Data and methods Accepted project proposals Clinical outcomes of young stroke patients predicted from multivariate lesion-behaviour and lesion network mapping.

Author: Anil Tuladhar
Affiliation(s): Donders Center of Medical Neurosciences, Radboud university medical centre        
Research question(s): 
Can we identify the strategic lesion locations and the lesion-associated networks that are linked to clinical outcomes (such as cognitive impairments, depression and apathy) and develop a method for more accurate risk stratification for post-stroke deficits?
Link: OSF Preregistration

Abstract:
Ischaemic stroke is a major health concern, with over two million young adults experiencing this condition annually. Despite typically being associated with older adults, approximately 10% to 20% of ischaemic stroke cases occur in individuals aged 18 to 50 years. Furthermore, recent data have shown a growing incidence of ischaemic stroke among young adults worldwide, highlighting the attention to the stroke in young adults. The socioeconomic impact of stroke in young adults is substantial, including high healthcare costs, loss of labour productivity and long-term consequences, such as cognitive impairments, vascular dementia, apathy, and depression.

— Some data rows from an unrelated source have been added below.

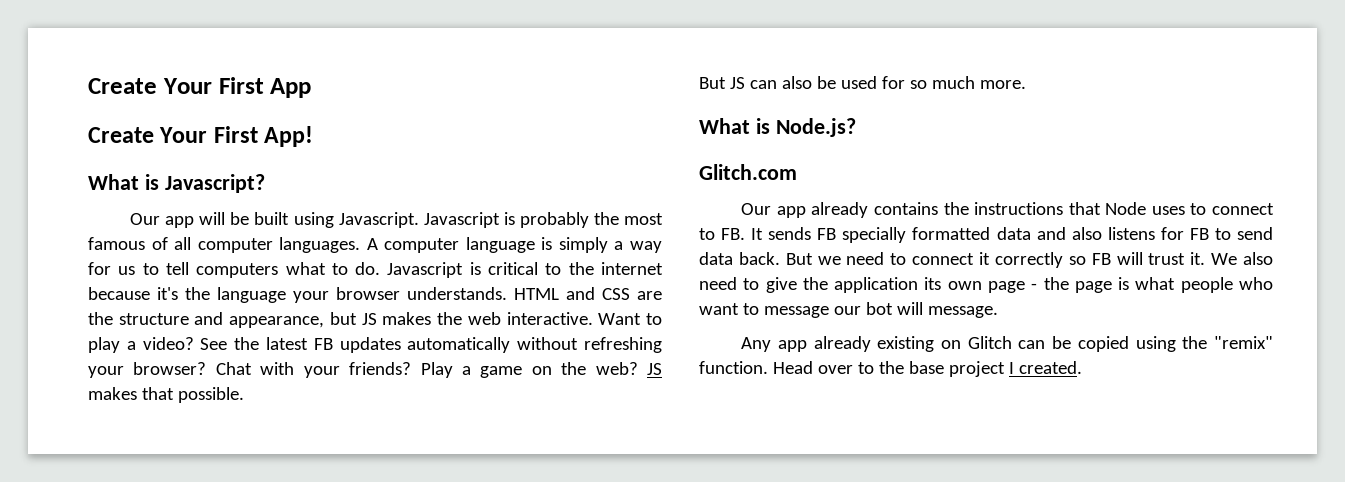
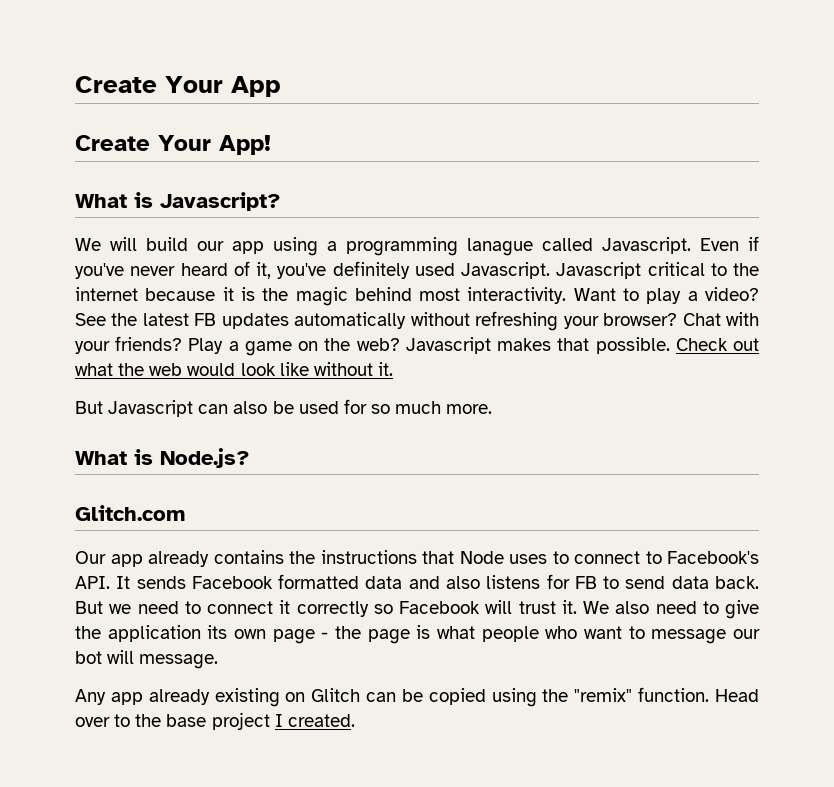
[88,77,264,94] Create Your First -> [75,76,223,93] Create Your
[213,126,258,143] First -> (211, 143) none
[130,212,663,228] [88,237,662,253] [88,262,481,278] Our app will be built using Javascript. Javascript is probably the most famous of all computer languages. A computer language is simply a way for us to tell computers what to do. Javascript is -> [75,236,759,256] [75,261,642,279] We will build our app using a programming lanague called Javascript. Even if you've never heard of it, you've definitely used Javascript. Javascript
[157,287,662,303] [88,312,593,328] it's the language your browser understands. HTML and CSS are the structure and appearance, but JS makes the web interactive. -> [222,287,567,306] it is the magic behind most interactivity.
[647,363,663,375] JS -> [405,337,491,354] Javascript
[699,77,745,89] // But JS -> [675,338,760,351] [75,362,393,376] [75,400,194,417] Check out what the web would look like without it. // But Javascript
[721,227,907,243] FB. It sends FB specially -> [667,551,759,564] [75,576,273,589] Facebook's API. It sends Facebook
[1091,253,1111,265] FB -> [399,601,480,614] Facebook

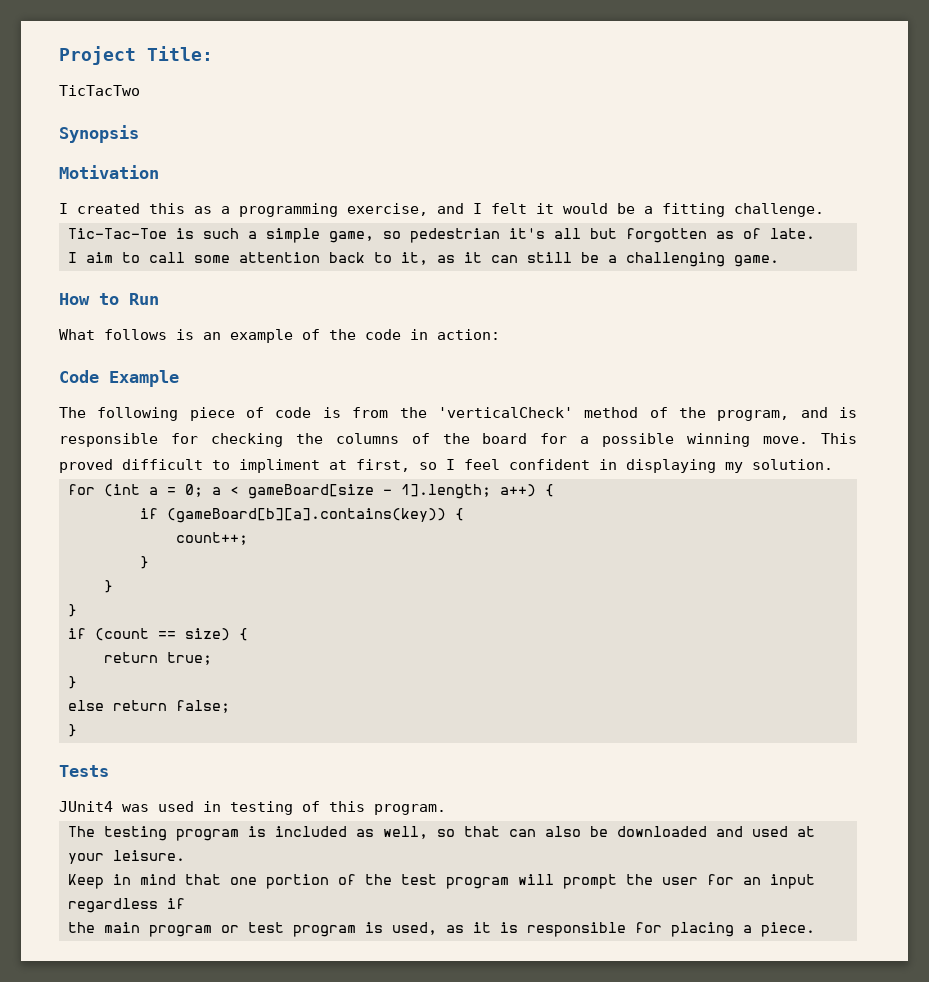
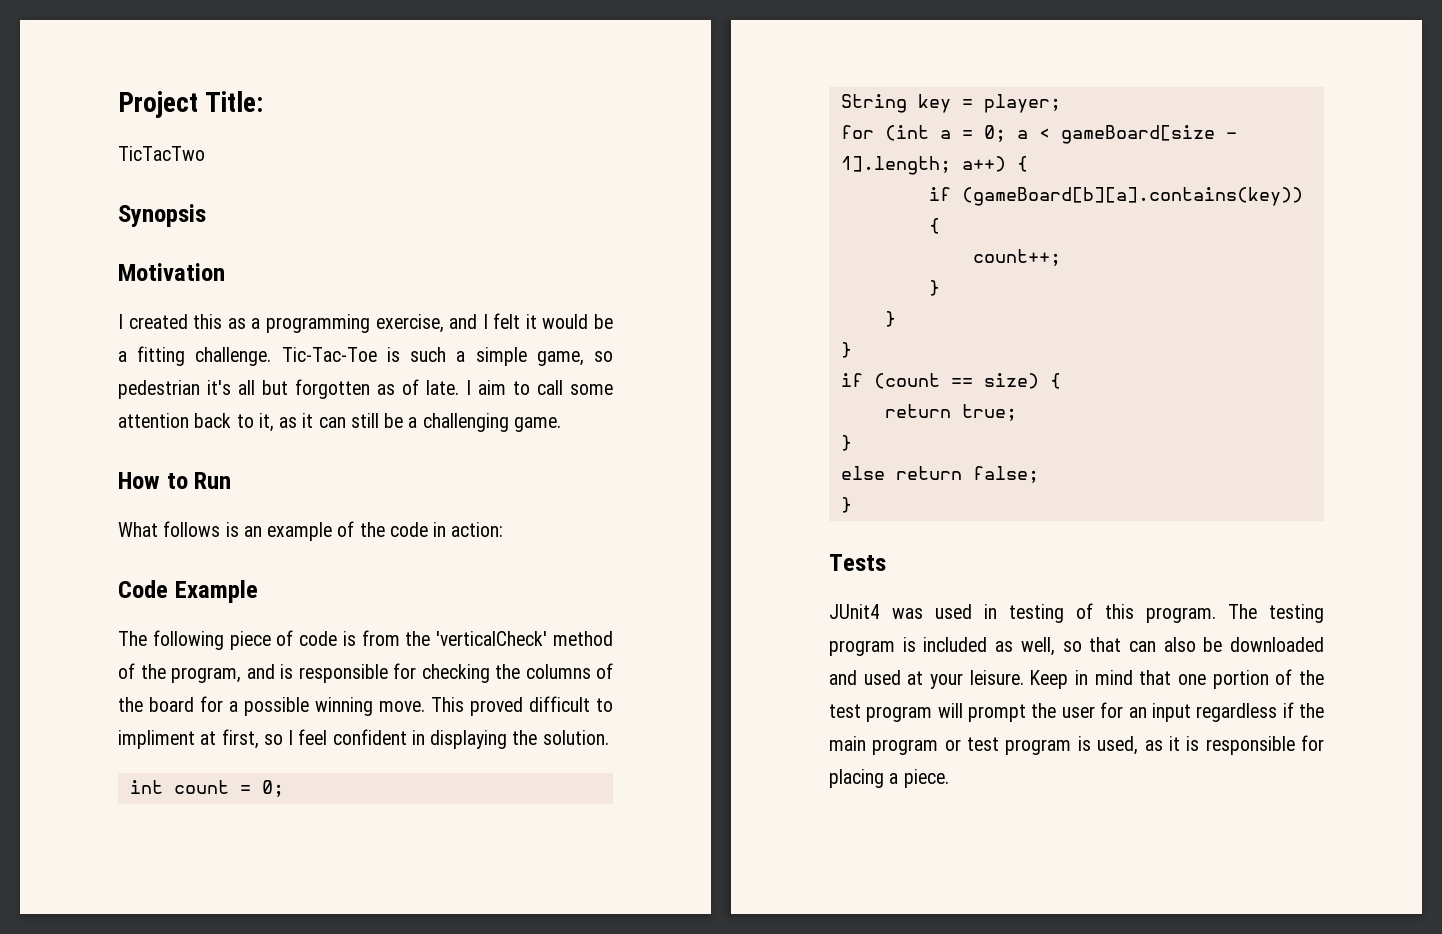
(824, 210) // -> (272, 356) none
(815, 233) // -> (459, 387) none
[725,462,743,473] my -> [512,730,538,745] the
(833, 464) none -> [129,780,284,797] [840,94,1061,113] // int count = 0; // String key = player;
(446, 809) // -> (1216, 615) none
(185, 855) // -> (1024, 677) none
(185, 903) // -> (1294, 710) none

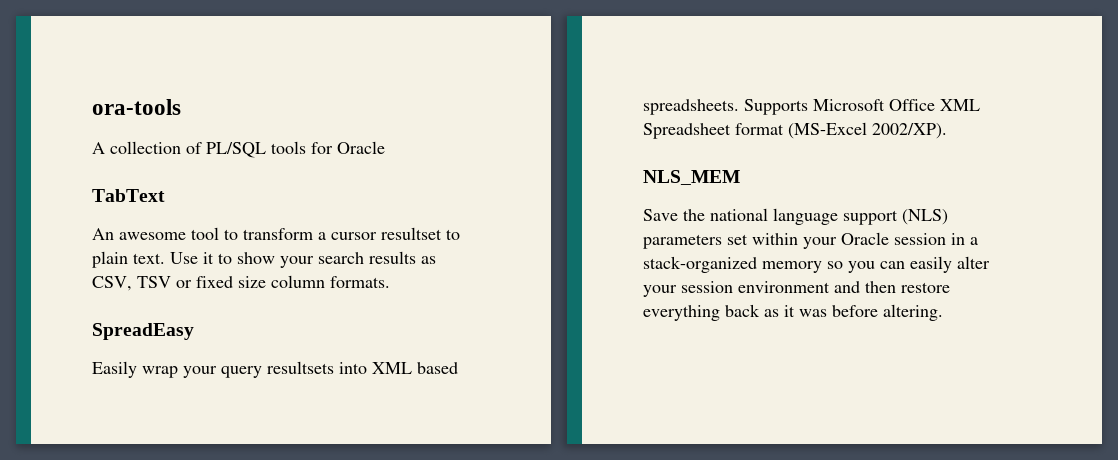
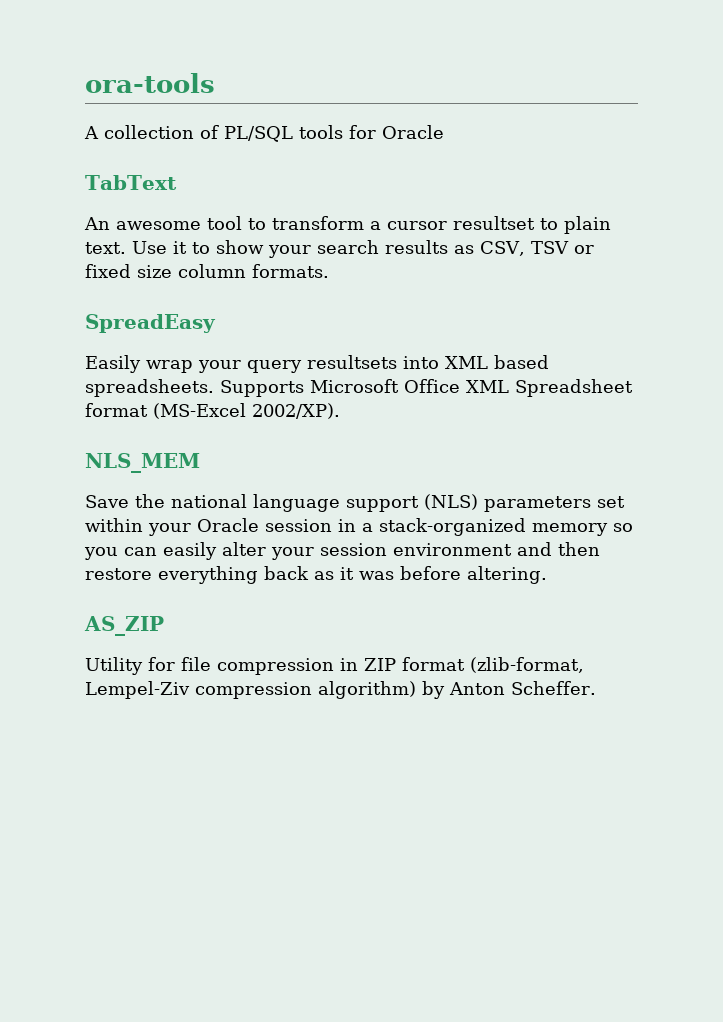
(943, 312) none -> [84,616,164,636] [85,657,584,675] [85,681,596,699] // AS_ZIP // Utility for file compression in ZIP format (zlib-format, Lempel-Ziv compression algorithm) by Anton Scheffer.

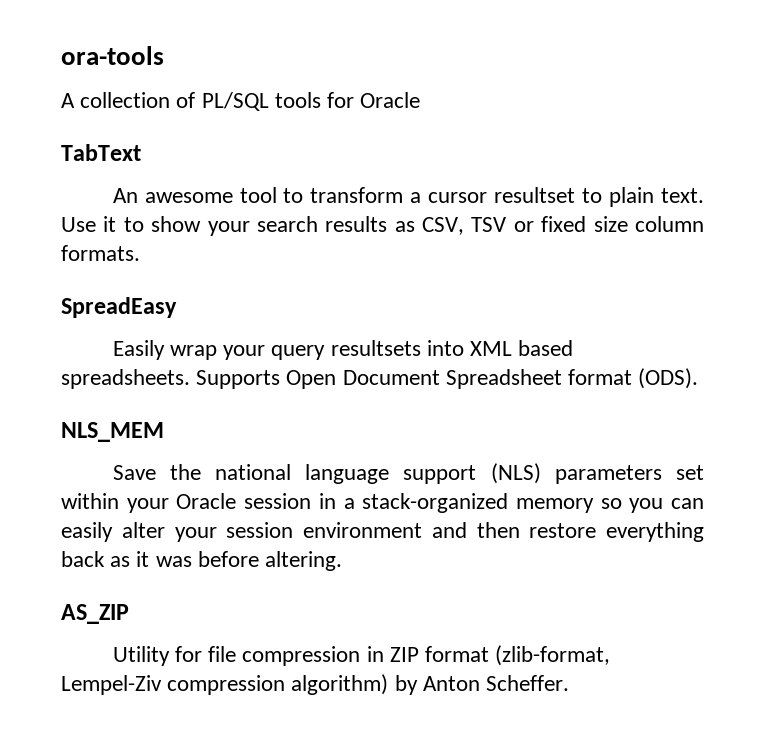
[310,379,633,397] [85,403,340,419] Microsoft Office XML Spreadsheet format (MS-Excel 2002/XP). -> [286,368,699,389] Open Document Spreadsheet format (ODS).

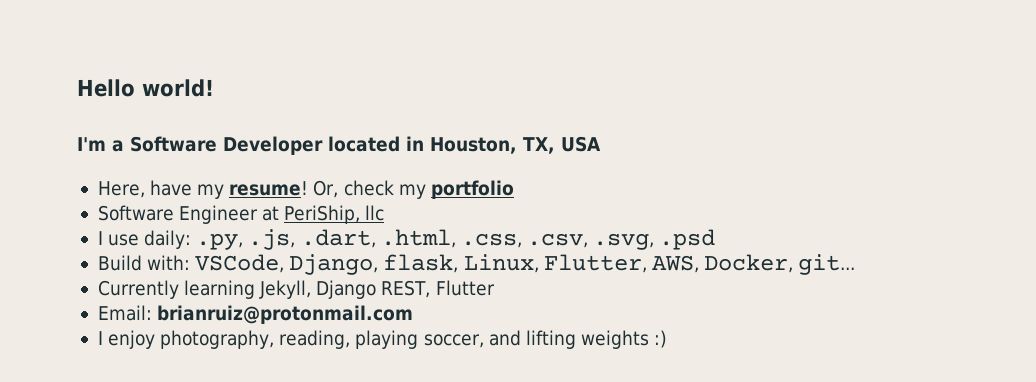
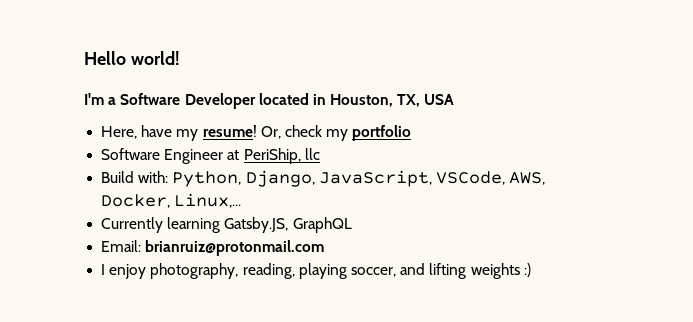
[97,229,716,250] [97,254,647,275] I use daily: .py, .js, .dart, .html, .css, .csv, .svg, .psd // Build with: VSCode, Django, flask, Linux, Flutter, -> [101,170,505,187] Build with: Python, Django, JavaScript, VSCode,
[798,254,856,275] git... -> [174,193,242,208] Linux,...
[259,280,495,299] Jekyll, Django REST, Flutter -> [224,217,352,233] Gatsby.JS, GraphQL

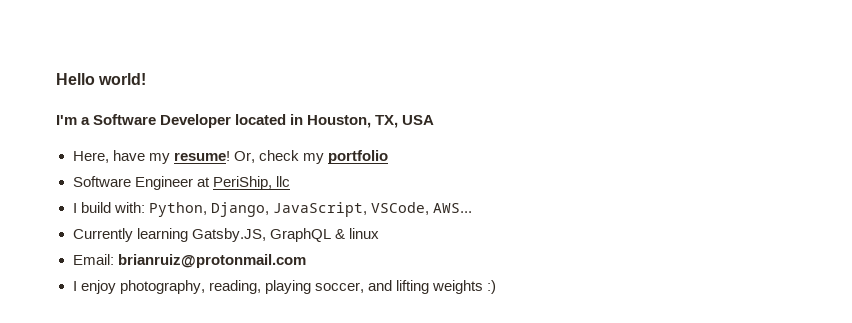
[101,171,135,183] Build -> [72,202,111,213] I build
[509,172,546,185] [101,193,242,208] AWS, Docker, Linux,... -> [432,203,472,213] AWS...
(352, 225) none -> [334,228,379,239] & linux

Despite its importance, the underlying mechanisms of post-stroke outcomes in young adults are still largely unknown. One potential factor is lesion location, which refers to the specific location and size of brain damage resulting from stroke. Prior studies in older stroke patients have employed voxel-based lesion symptom mapping (VLSM), a technique that investigates the relationship between lesion location and behavioral measurements, to identify the strategic regions for post-stroke consequences. However, there is still a lack of evidence on how lesion location influences post-stroke outcomes in young adults.
In addition to the lesion location, brain network disruption is another potential factor that may impact post-stroke outcomes in young adults. Brain networks comprise interconnected brain regions that work together to perform normal neuropsychological functions. Stroke can damage not only a single region but also its connections with other regions, resulting in network dysfunction. To investigate this effect, researchers have employed functional or structural lesion network mapping (LNM) approach, which use data from healthy individuals to infer how stroke lesions affect brain networks. This approach has been applied to uncover the mechanism of post-stroke depression and predict short-term cognitive decline in older stroke patients. However, further studies are needed to examine the association between damaged networks and clinical outcomes in young stroke patients.